Tout ceci est ubuesque. En venir à porter des accusations vexatoires par le biais d'une procédure disciplinaire n'a tout simplement pas lieu d'être dans un parti politique qui veut faire de la politique autrement. Nous ne sommes pas des professionnels de la politique et chacun le fait sur son temps personnel. Moi-même j'ai parfois mal su agir et je ferai les choses autrement maintenant avec l'expérience mais la structure du Parti Pirate doit savoir se remettre en cause et arriver à bien faire la distinction entre ce qui peut-être dit ou fait dans un cadre privé avec des amis et ce qui peut l'être avec des outils et dans des instances qui portent officiellement l'image du parti. Ça ne veut pas dire de devenir ennuyant, mais on peut être original tout en étant sage et pondéré. Les instances officielles doivent rester des lieux protégés où ce qui est dit exprime des opinions réfléchies et matures.

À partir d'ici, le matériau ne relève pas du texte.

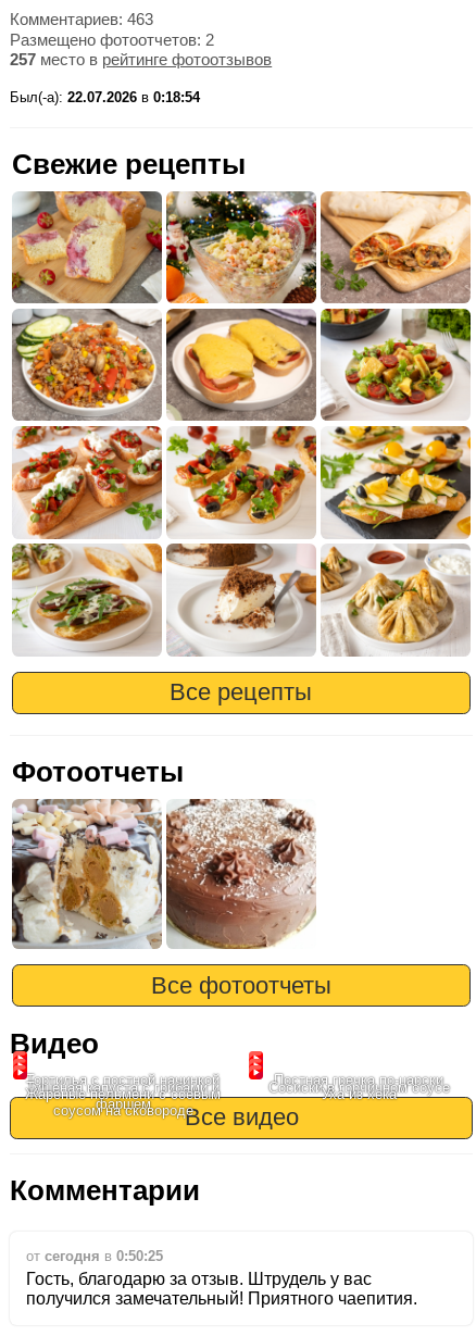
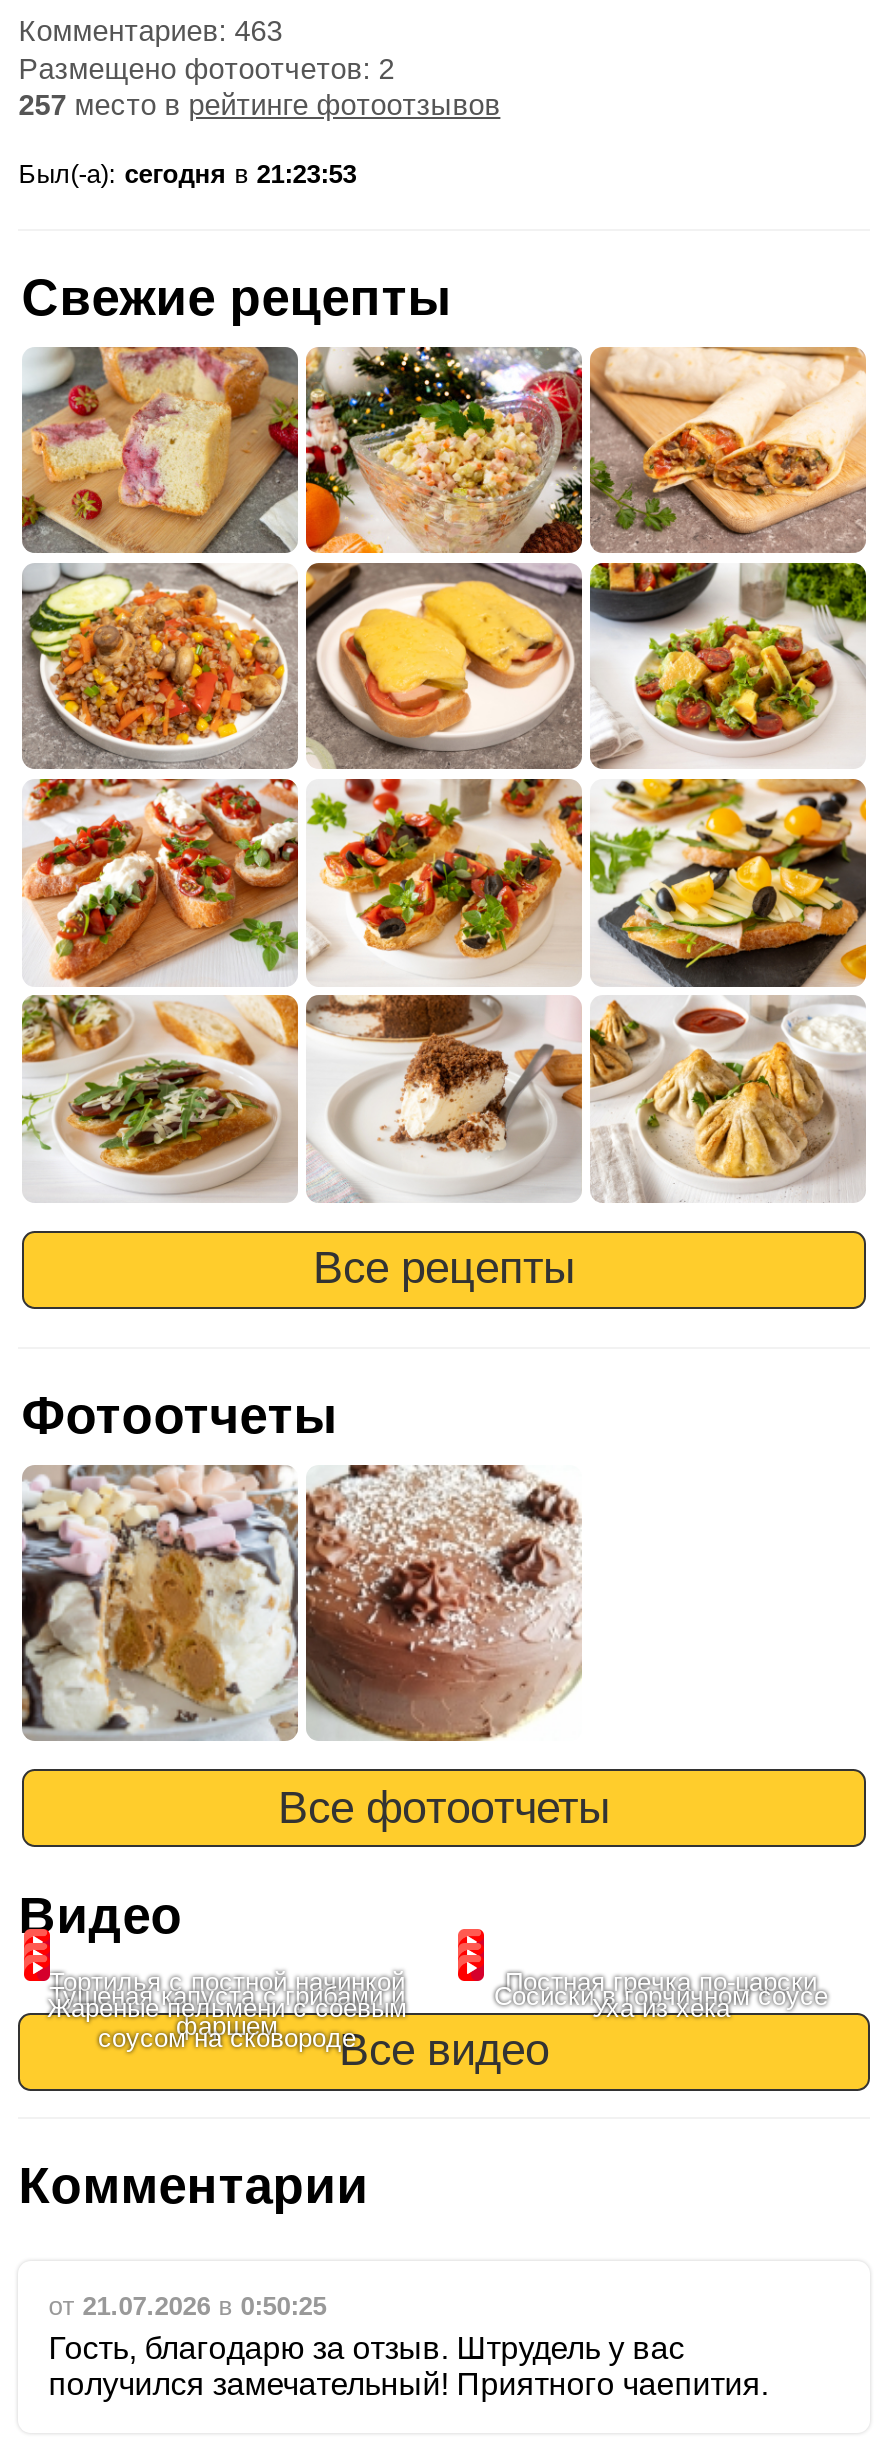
[10,90,200,106] Был(-а): 22.07.2026 в 0:18:54 -> [18,160,356,190] Был(-а): сегодня в 21:23:53
[26,1248,163,1264] от сегодня в 0:50:25 -> [48,2291,326,2321] от 21.07.2026 в 0:50:25

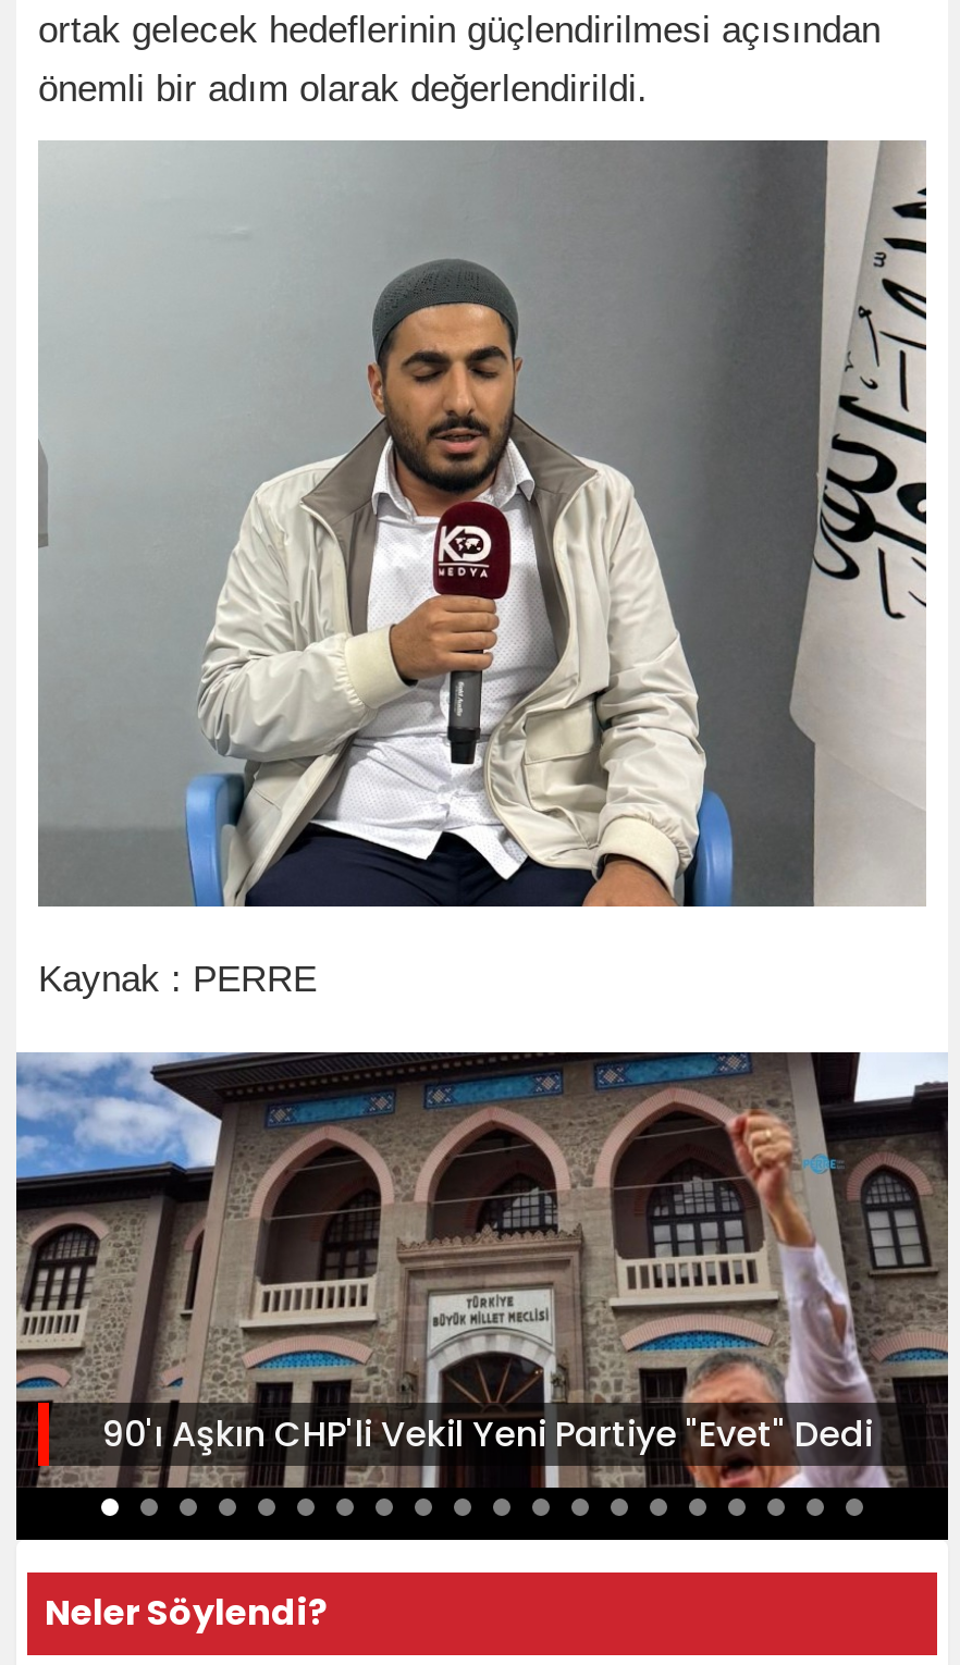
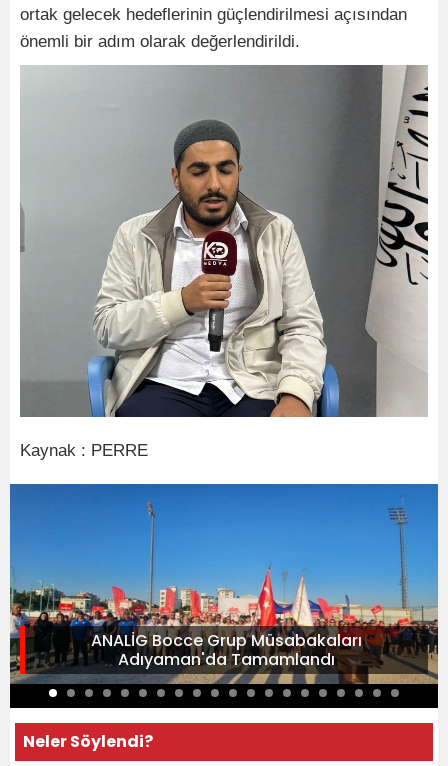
[14,1050,950,1490] [image] | 90'ı Aşkın CHP'li Vekil Yeni Partiye "Evet" Dedi -> [9,483,439,685] [image] | ANALİG Bocce Grup Müsabakaları | Adıyaman'da Tamamlandı

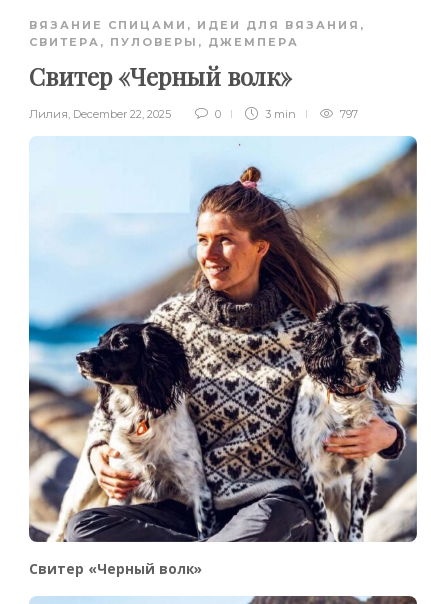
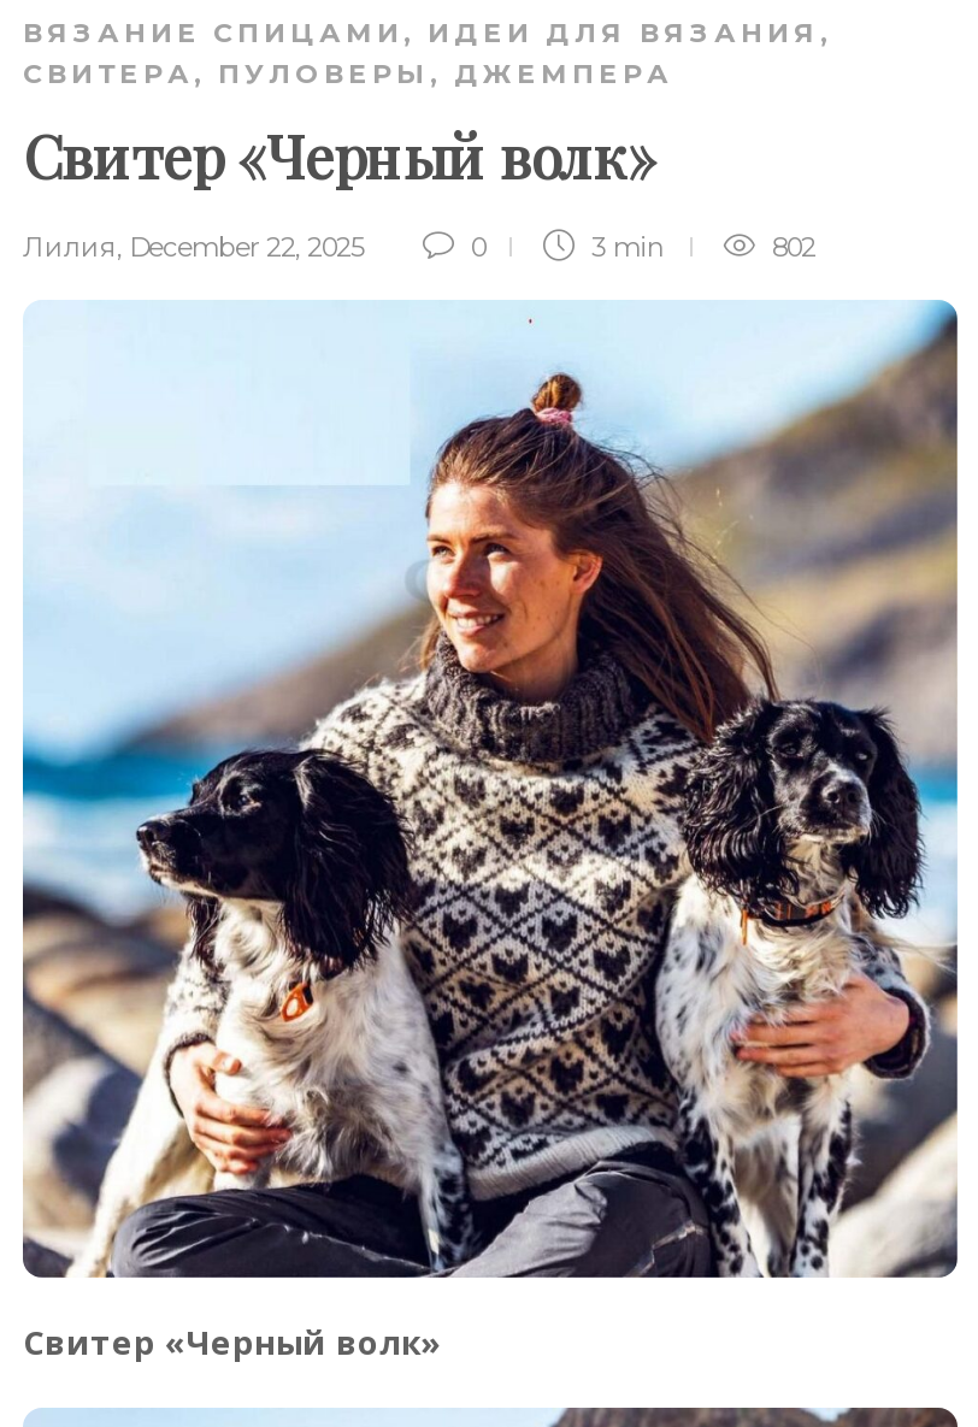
[337,107,358,121] 797 -> [765,230,815,264] 802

Cette procédure a été assez nuisible. Notamment elle m'a astreinte au silence sur les modifications statutaires en cours (dont l'un des accusateurs en est le rédacteur). Il est important dans une procédure de ne aller tendre le bâton pour se faire battre et donc il fallait que la vérité soit établie indiscutablement par le rendu de l'avis de la commission avant que je puisse à nouveau m'exprimer avec une légitimité établie. Cela dit même après le rendu de cette procédure, ces derniers continuent à colporter ces accusations (pourtant maintenant clairement fallacieuses) et à user d'une agressivité constante, d'où ce premier article afin que mon silence ne passe pas pour de l'approbation.
"Keep calm, it's only Pirates"
Pas simple le projet que nous avons entrepris en 2006 de fonder un parti politique nouveau, inclusif et libertaire. Dans tous les partis politiques des sortes de "tempêtes de bacs à sables" détruisent les fébriles châteaux qu'on tente d'y construire. Plutôt que de s'entre aider, y a des querelles, non fondées ou puériles qui viennent casser les efforts de chacun. Au final, depuis l'élection de Macron, je crois avoir fermement défendu mes convictions, avoir su m'opposer au dirigisme de Jupiter... et on sait que c'est pas toujours facile d'être en opposition contre un gouvernement aussi autoritaire. Néanmoins les coups qui m'ont fait le plus mal ont été porté en interne. On dit qu'on est jamais trahis que par les siens et peut-être faut-il prendre un peu de distance. Néanmoins, on abandonne pas un navire après tant d'énergie mise à lui faire quitter le port. Beaucoup de membres, plus discrets ont préféré laissé les places de pouvoir à d'autres (quant on est contre le cumul, on se l'applique) et certains ont rendus leur carte. Néanmoins beaucoup de personnes de qualité au sein du Parti Pirate... mais il ne faut pas beaucoup de personnes pour détruire une dynamique.
Dans un prochain article je parlerai des modifications statutaires (statuts "C.R.S.") et qui vont dans la lignée de cette chasse sorcière menée de l'intérieur et dénotant d'un autoritarisme étrange dans une formation comme la notre. Puis je conclurai sur mes actions et sur ce que j'espère pour la suite de nos batailles politiques.